Un “trabajo con hacha”
En la crítica musical española domina el espíritu del hincha deportivo. Un orgullo de padres les ciega a la hora de defender a sus protegidos
En su última columna para El Cultural, Ignacio Echevarría recoge una sabrosa polémica del mundillo literario estadounidense. Dos críticos poderosos, firmas habituales en The New Yorker y en BuzzFeed, coincidieron en comprometerse a publicar únicamente reseñas positivas. A continuación, The New York Times preguntó a dos novelistas, Francine Prose y Zoë Heller, si tienen sentido las críticas negativas. Sorpresa: ambas respondieron que sí. Y Echevarría refuerza sus razonamientos.
Sería una cuestión un tanto incomprensible en el periodismo musical español. Verán: aquí, con honrosas excepciones, esencialmente se publican alabanzas de discos y conciertos, complementadas por entrevistas babosas a nuestras luminarias. Oiga, lo entiendo: mucho más reconfortante soltar ditirambos, regocijarse en los aciertos en vez de señalar los desastres. Además, con el reducido espacio que un crítico suele tener a su disposición, por no hablar del mínimo pago, parecería de necios el buscarse enemigos.
Enemigos de larga memoria, aviso. Y no únicamente músicos: pueden molestarse disqueros, managers, promotores de conciertos, organizadores de festivales. Gente con capacidad para hacerte (algo más) difícil la vida profesional. Tampoco esperen que en España brote la solidaridad con los compañeros castigados. Más bien, todo se subordina al espíritu del hincha. Locutores y plumillas no admiten disensiones en el elogio para lanzar a sus descubrimientos. Más que crítica, hacen ra, ra, ra. Funciona un desplazado orgullo de padres que les ciega a la hora de defender a sus protegidos.
¿Y que se pierde? De principio, el contraste, la capacidad para distinguir entre lo bueno, lo malo y lo mediocre. Se evapora también la confianza del público lector y oyente, harto de tragarse hipérboles (“el mejor disco de la historia del rock español”, “nuestro Dylan particular”...). Se renuncia a la posibilidad de aconsejar a los artistas: al no existir apenas crítica, se multiplican los discos descerebrados, que repiten todos los errores antiguos (¡y algunos nuevos!).
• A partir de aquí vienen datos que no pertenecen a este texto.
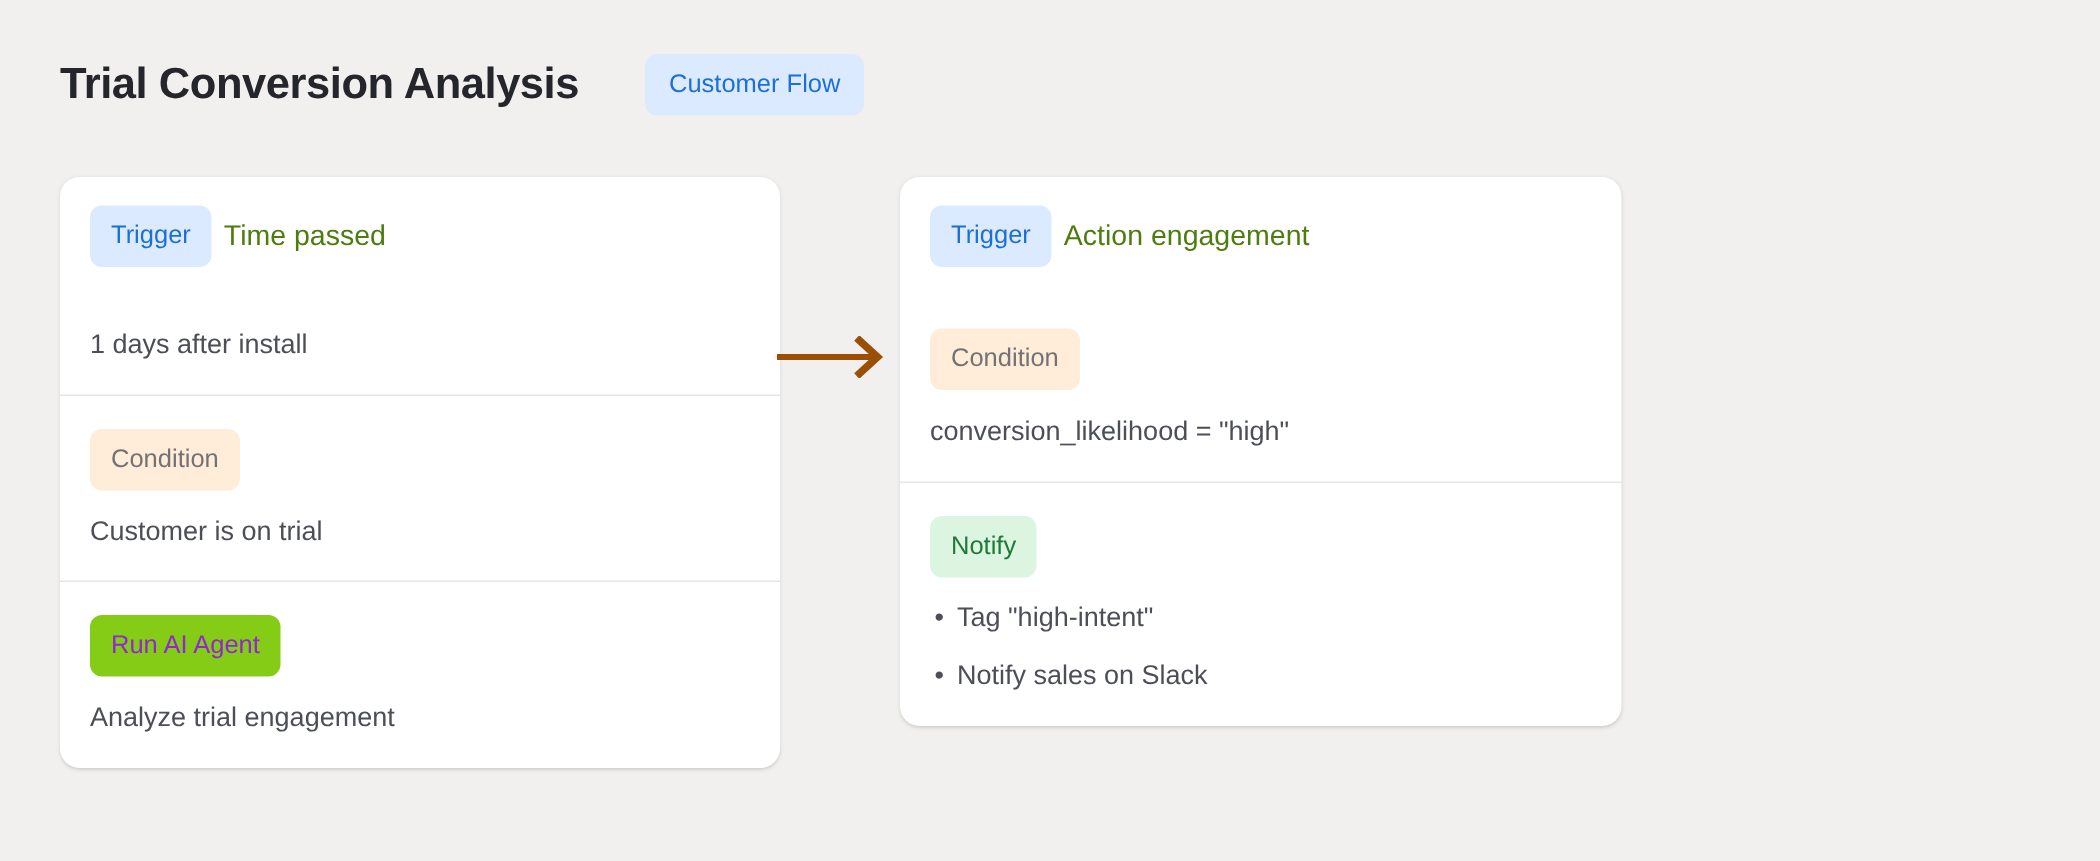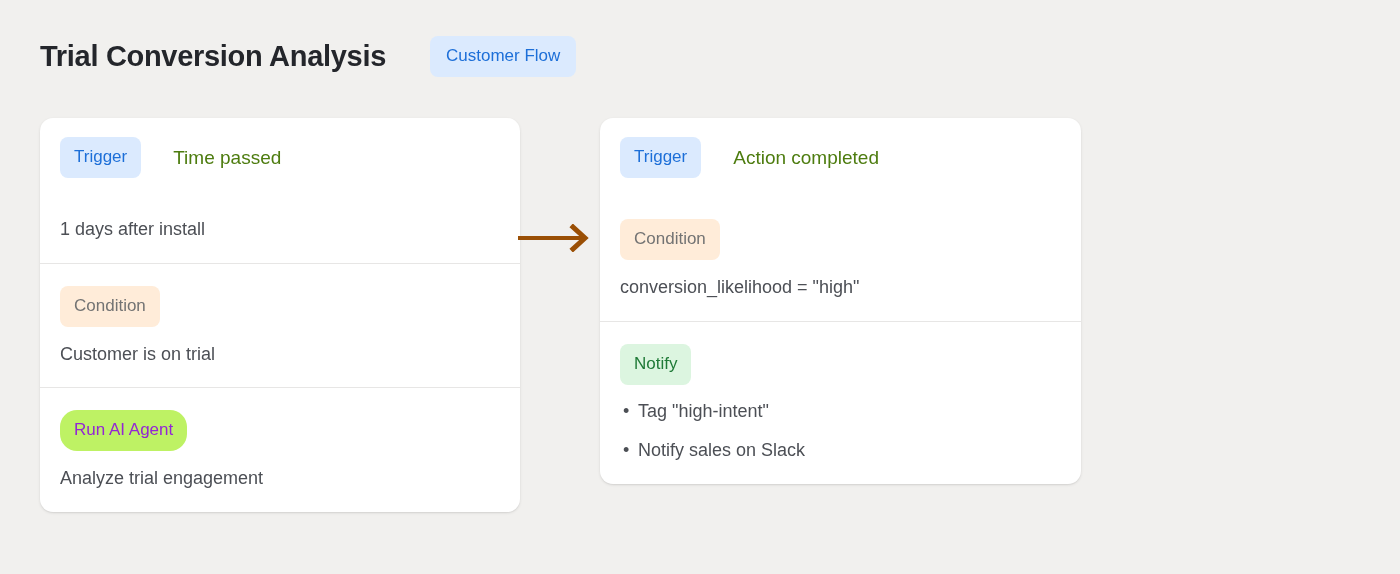--- a/index.html
+++ b/index.html
@@ -82,7 +82,7 @@
   .section-head {
     display: flex;
     align-items: center;
-    gap: 32px;
+    gap: 8px;
     padding: 19px 20px 19px 20px;
     text-align: center;
   }

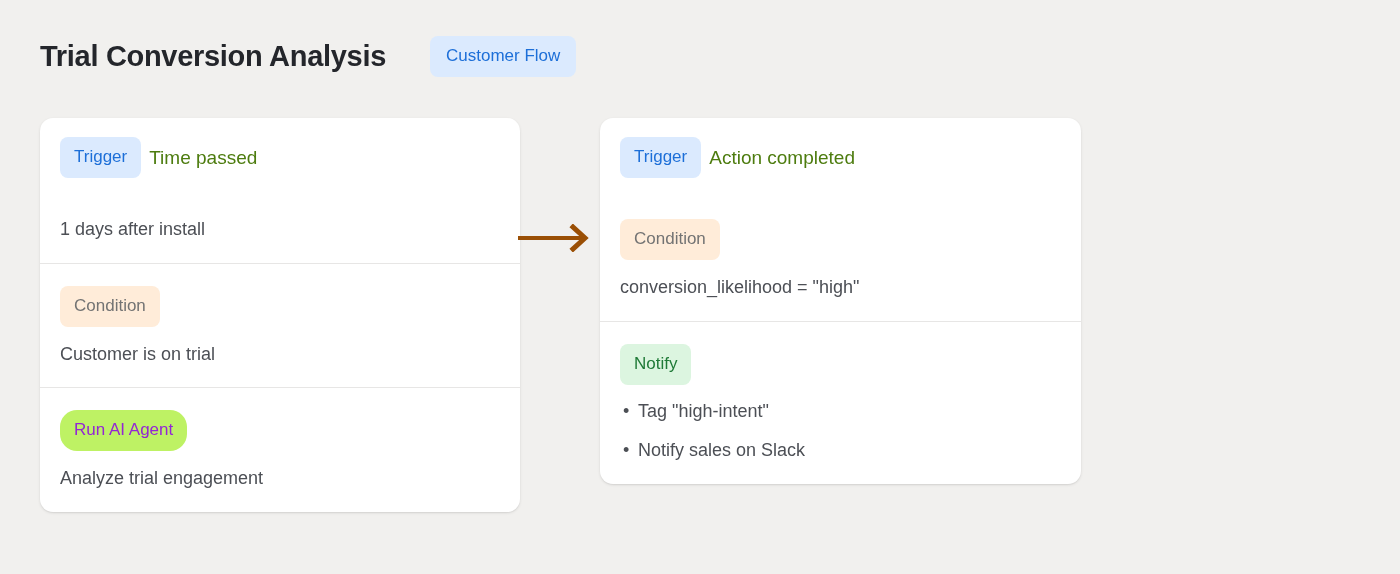--- a/index.html
+++ b/index.html
@@ -190,7 +190,7 @@
   <div class="card card-right">
     <div class="section-head">
       <span class="badge badge-trigger">Trigger</span>
-      <span class="head-title">Action completed</span>
+      <span class="head-title">Action engagement</span>
     </div>
 
     <div class="section">

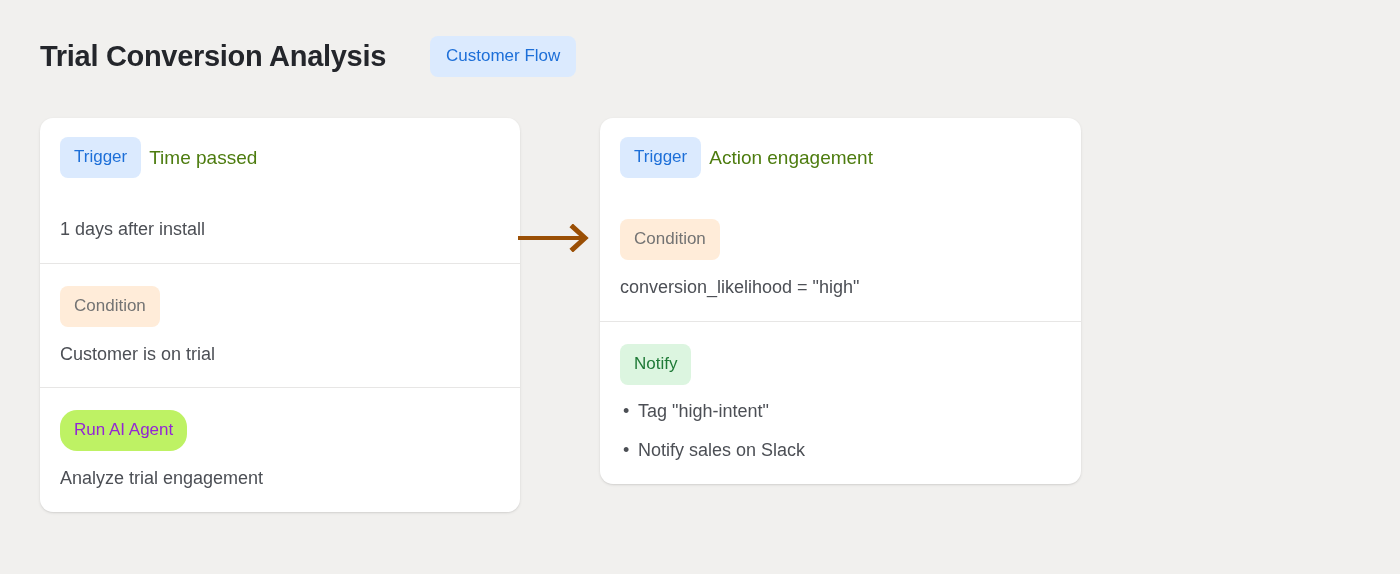--- a/index.html
+++ b/index.html
@@ -97,7 +97,7 @@
   }
   .badge-trigger { background: #dbeafe; color: #1d6fd8; }
   .badge-condition { background: #ffecd9; color: #737373; }
-  .badge-agent { background: #bef264; color: #9326d4; border-radius: 17px; }
+  .badge-agent { background: #84cc16; color: #9326d4; }
   .badge-actions { background: #dcf5e0; color: #1f7a37; }
 
   .head-title {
Y aun así, nuestra crítica musical acumula una pésima reputación. Yo no me lo explico. Cierto que, ocasionalmente, se sometía a un tercer grado a un Ramoncín, un Joaquín Sabina, una de esas figuras detestadas por los exquisitos. Pero, oiga, jamás se aplica un tratamiento semejante a los niños mimados.
Con todo, el comentarista musical se enfrenta hoy a oleadas de odio vía Internet: te acusan de rencoroso, ignorante, mezquino. Intento imaginar qué dirían los artistas y sus corifeos si hubieran crecido en una cultura hipercrítica, como la que alimenta al pop británico, donde la dinámica de the next big thing implica ejecutar a los favoritos de la pasada temporada y, automáticamente, despreciar a todos los que triunfan.
Existe en inglés una expresión contundente para lo que practican rutinariamente los medios londinenses: el hatchet job. ¿Su equivalente en el periodismo español? Una descalificación, poner a parir, puñalada trapera, poner a caldo… Ninguna de esas posibles traslaciones posee la belleza bárbara de la traducción literal: “trabajo con hacha”.
En el Reino Unido, hay incluso un premio al mejor hatchet job en críticas literarias: se busca “la más airada, divertida, mordaz”. Este año, se lo llevó A. A. Gill, por su ácida disección de la Autobiography, de Morrissey. Habrá quién lo interprete en términos de lucha de clases: Gill, habitualmente crítico de gastronomía, tiene modos pijos. Pero se notó un discreto regocijo en el gremio: por fin, Morrissey recibía una cucharada sopera de su propia medicina.